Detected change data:
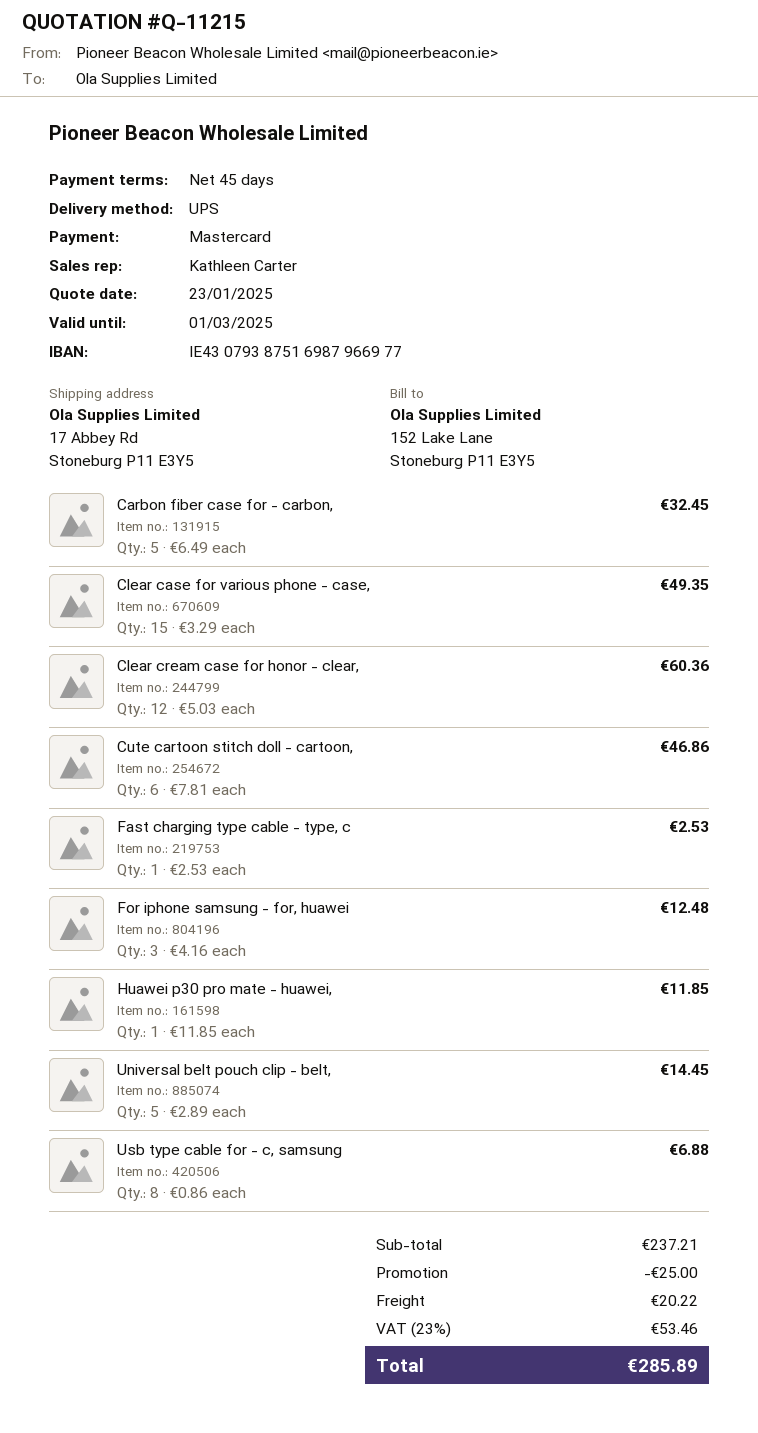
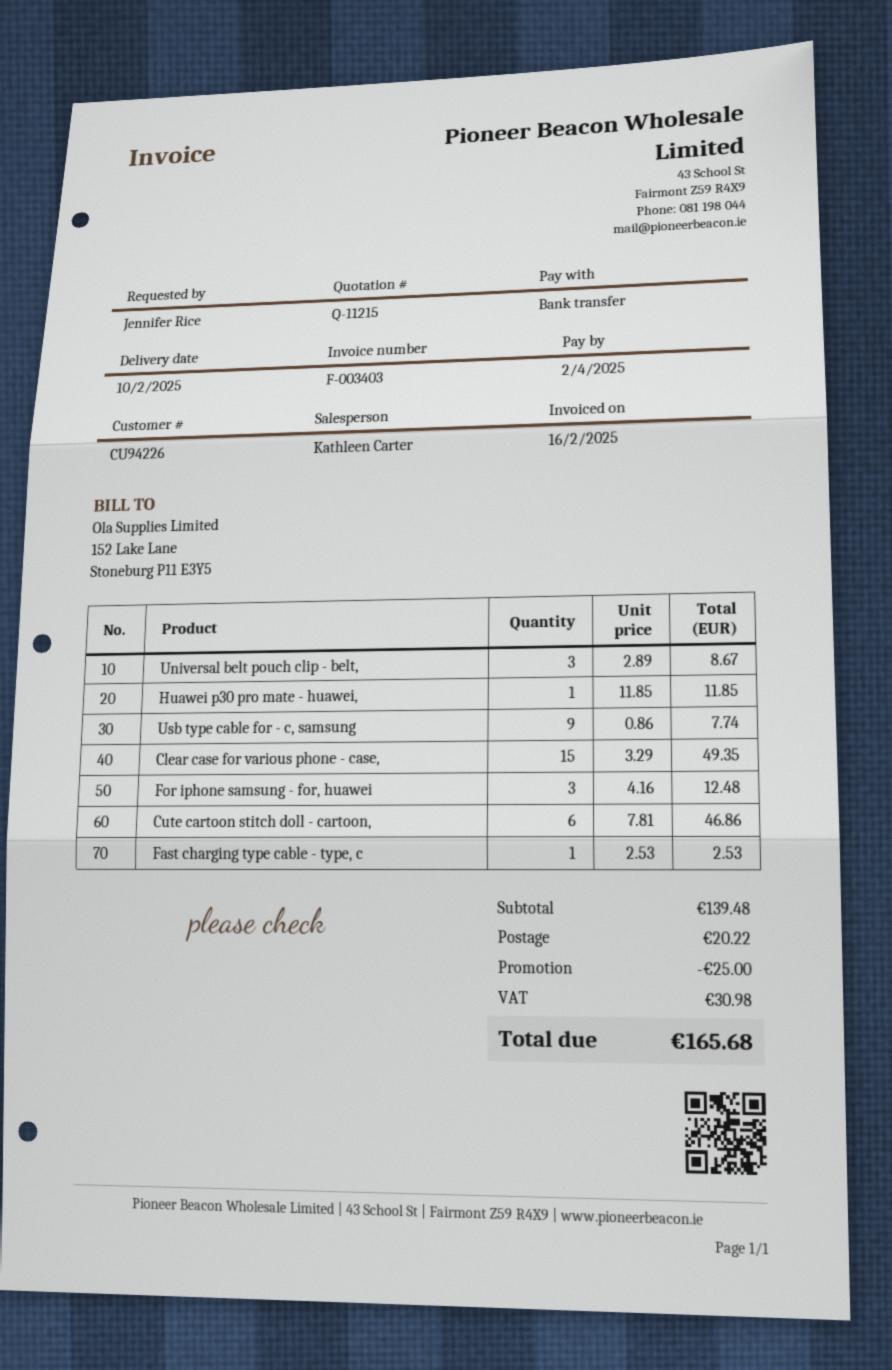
payment method: Mastercard -> bank transfer
Carbon fiber case for - carbon,: 5 x 6.49 = 32.45 -> none
Clear cream case for honor - clear,: 12 x 5.03 = 60.36 -> none
Universal belt pouch clip - belt,: 5 x 2.89 = 14.45 -> 3 x 2.89 = 8.67
Usb type cable for - c, samsung: 8 x 0.86 = 6.88 -> 9 x 0.86 = 7.74
subtotal: 237.21 -> 139.48
tax: 53.46 -> 30.98
total: 285.89 -> 165.68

What is needed: From the first line to the last, restate the entries exactly, without pictures.

Written response:
payment method: Mastercard -> bank transfer
Carbon fiber case for - carbon,: 5 x 6.49 = 32.45 -> none
Clear cream case for honor - clear,: 12 x 5.03 = 60.36 -> none
Universal belt pouch clip - belt,: 5 x 2.89 = 14.45 -> 3 x 2.89 = 8.67
Usb type cable for - c, samsung: 8 x 0.86 = 6.88 -> 9 x 0.86 = 7.74
subtotal: 237.21 -> 139.48
tax: 53.46 -> 30.98
total: 285.89 -> 165.68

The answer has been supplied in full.